The flow diagram for power optimization during instruction scheduling and its context with the compilation process is shown in Figure 1.3. The input source code is compiled and the derived assembly code is further divided into basic blocks. The given instruction set architecture (ISA) is power characterized to build a power dissipation table (PDT). Such a table for an \( n \) instruction ISA is a \( n \times n \) matrix, where each entry \((i, j)\) of the table represents the power dissipation when
instruction \( i \) is followed by instruction \( j \). A data dependency graph (DDG) is constructed for each basic block. The Low-Power Force Directed Instruction Scheduling (FD-ISLP) algorithm tries to reschedule each basic block of the source program for low power. The FD-ISLP takes as input a DDG for the current basic block and the PDT. During each iteration of the algorithm, it finds all the instructions that can be scheduled in that time-step, using the DDG. It tentatively assigns an instruction to a time-step and computes the force (i.e. power cost) associated with that assignment. Finally, the instruction having the least force value is chosen to be scheduled in the current time-step. These steps are followed till all the instructions in the given basic block are scheduled.

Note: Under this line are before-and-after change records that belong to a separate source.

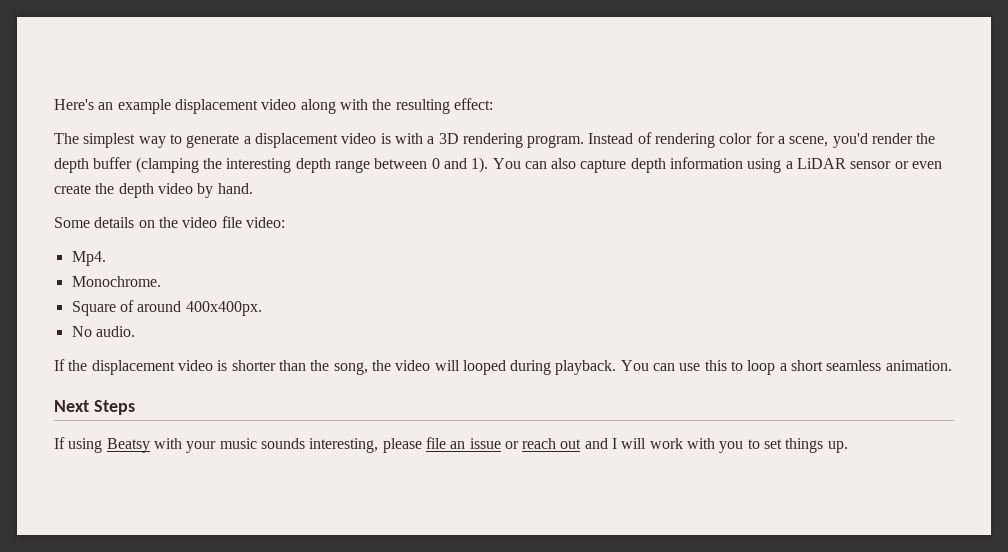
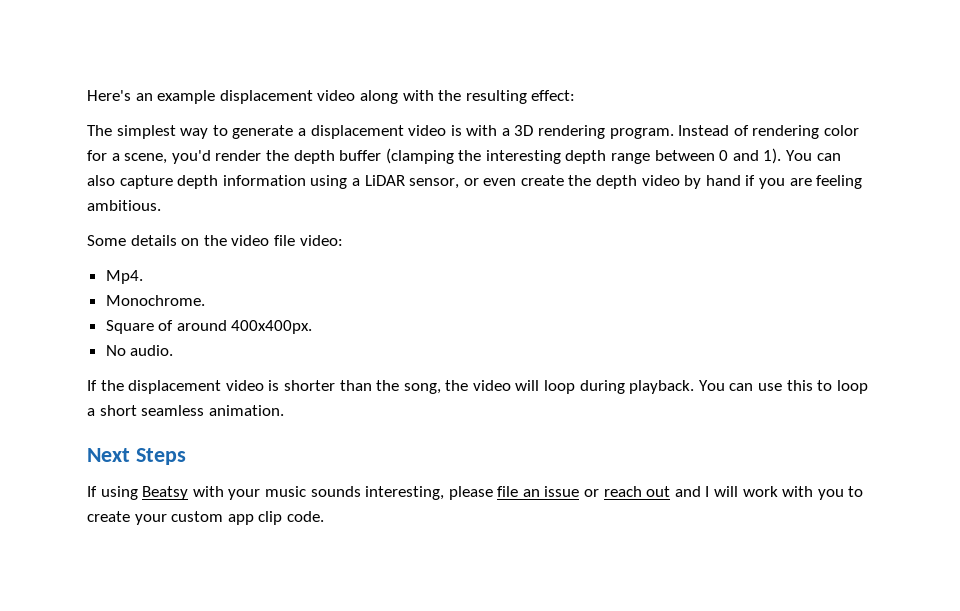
[850,161,892,169] sensor -> [409,178,460,189] sensor,
[217,183,253,194] hand. -> [705,175,863,189] [87,200,161,211] hand if you are feeling ambitious.
[462,360,506,375] looped -> [544,380,576,394] loop
[764,438,848,453] set things up. -> [87,511,324,525] create your custom app clip code.

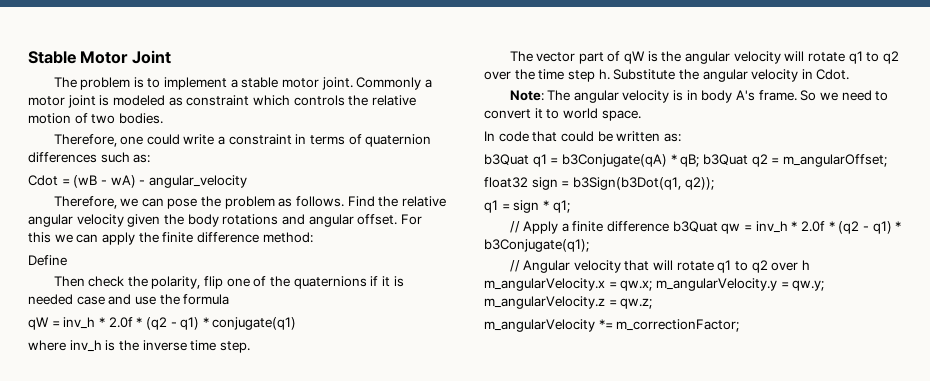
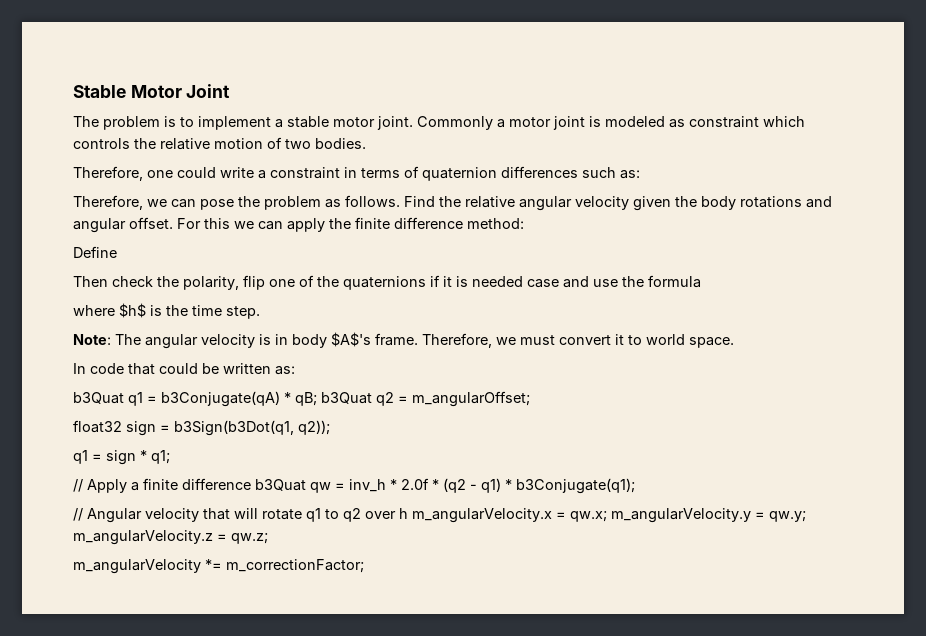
[28,175,247,188] // Cdot = (wB - wA) - angular_velocity -> (640, 174) none
[28,317,297,330] // qW = inv_h * 2.0f * (q2 - q1) * conjugate(q1) -> (701, 281) none
[69,340,187,352] inv_h is the inverse -> [119,303,188,318] $h$ is the
[509,51,899,64] [484,69,850,82] // The vector part of qW is the angular velocity will rotate q1 to q2 over the time step h. Substitute the angular velocity in Cdot. -> (260, 312) none
[736,90,889,101] A's frame. So we need to -> [331,332,555,348] $A$'s frame. Therefore, we must

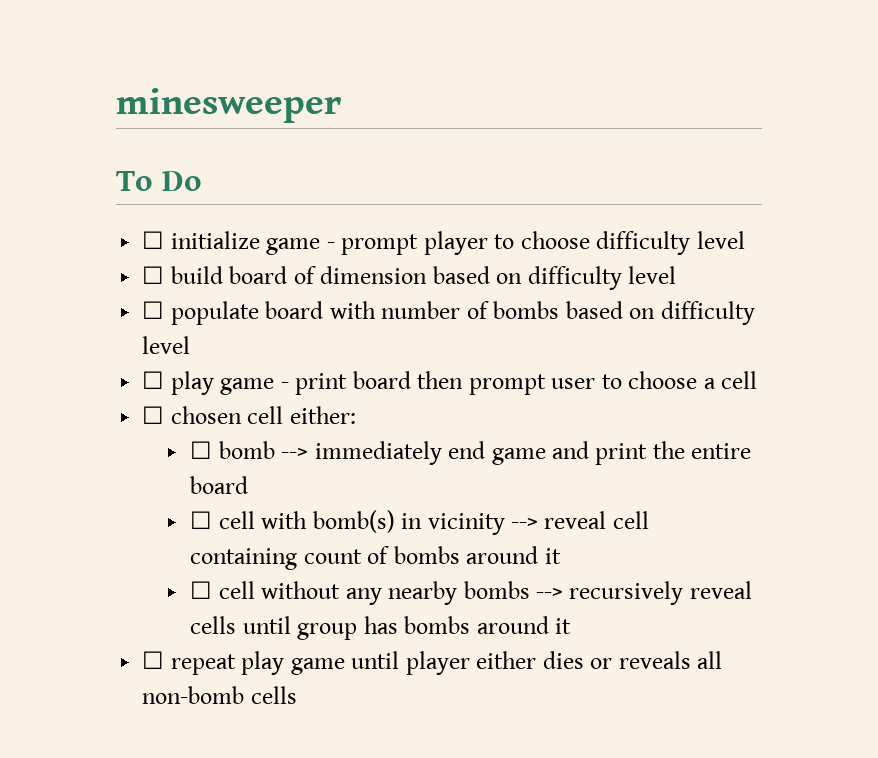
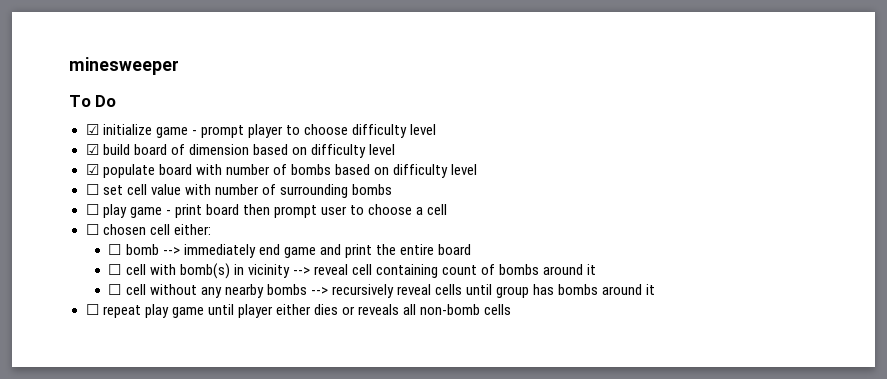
[142,231,165,249] ☐ -> [85,124,99,135] ☑
[142,266,165,284] ☐ -> [85,144,99,155] ☑
[142,301,165,319] ☐ -> [85,164,99,175] ☑
(191, 345) none -> [85,184,392,198] // ☐ set cell value with number of surrounding bombs

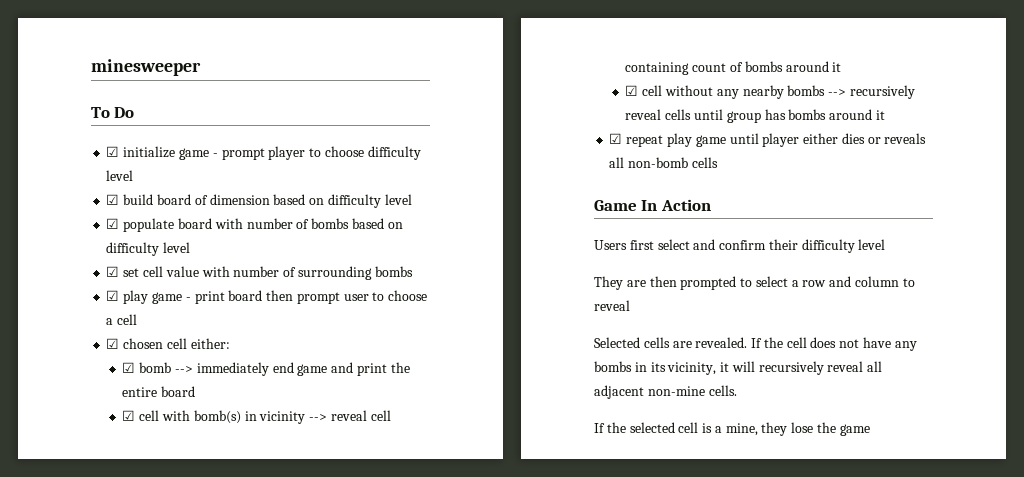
[85,184,99,195] ☐ -> [106,266,120,277] ☑
[85,204,99,215] ☐ -> [106,290,120,301] ☑
[85,224,99,235] ☐ -> [106,338,120,349] ☑
[108,244,122,255] ☐ -> [122,362,136,373] ☑
[108,264,122,275] ☐ -> [122,410,136,421] ☑
[108,284,122,295] ☐ -> [625,85,639,96] ☑
[85,304,99,315] ☐ -> [609,133,623,144] ☑
(512, 309) none -> [594,199,711,211] [594,239,886,253] [594,276,915,290] [594,300,630,311] [594,337,917,351] [594,361,883,375] [594,385,737,399] [594,422,870,436] // Game In Action // Users first select and confirm their difficulty level // They are then prompted to select a row and column to reveal // Selected cells are revealed. If the cell does not have any bombs in its vicinity, it will recursively reveal all adjacent non-mine cells. // If the selected cell is a mine, they lose the game

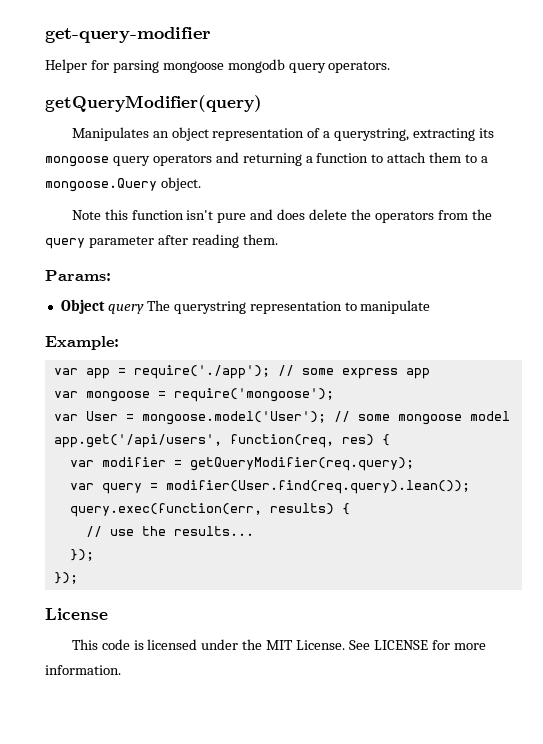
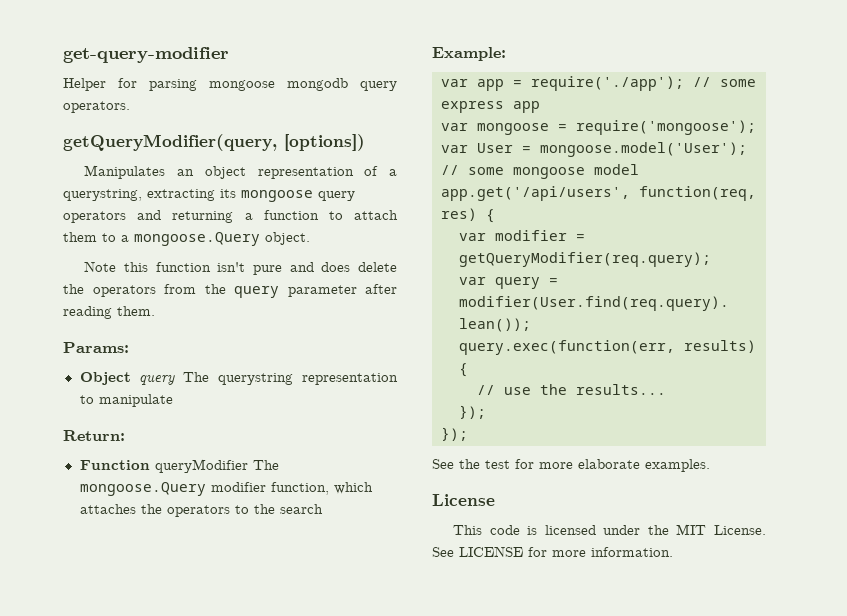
[45,95,262,112] getQueryModifier(query) -> [63,134,365,151] getQueryModifier(query, [options])
(431, 307) none -> [63,430,125,441] [79,459,279,473] [79,482,373,496] [79,504,323,517] // Return: // Function queryModifier The mongoose.Query modifier function, which attaches the operators to the search
(78, 578) none -> [432,459,710,472] // See the test for more elaborate examples.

Figure 1.3. Flow Diagram for Power Optimization Methodology
The SimpleScalar ISA was considered and the power simulations were performed using SimplePower simulator for 0.35 micron technology. Five benchmark programs were used to verify the effectiveness of the scheduling algorithm.

1.4 Thesis Organization

The rest of the thesis is organized as follows: Chapter 2 will discuss the related work, which has been previously done in software power optimization with a special emphasis on instruction level techniques and also the classical FDS algorithm, which forms the basis of our work. Chapter 3 will discuss the proposed instruction scheduling algorithm for low power. Chapter 4 will report simulation environment, experimental results and their analysis. Chapter 5 will present conclusions and the future directions that can be explored augmenting our work.
CHAPTER 2
RELATED WORK

Software directs much of the activity of the hardware in microprocessor, micro-controller and digital signal processor based systems. Consequently, software can have a substantial effect on the power consumption of a system. In light of this, there is a clear need to consider the power consumption of the system from a software point of view. Also, the ability to evaluate software in terms of power consumption can help to verify that a particular design meets its power constraints.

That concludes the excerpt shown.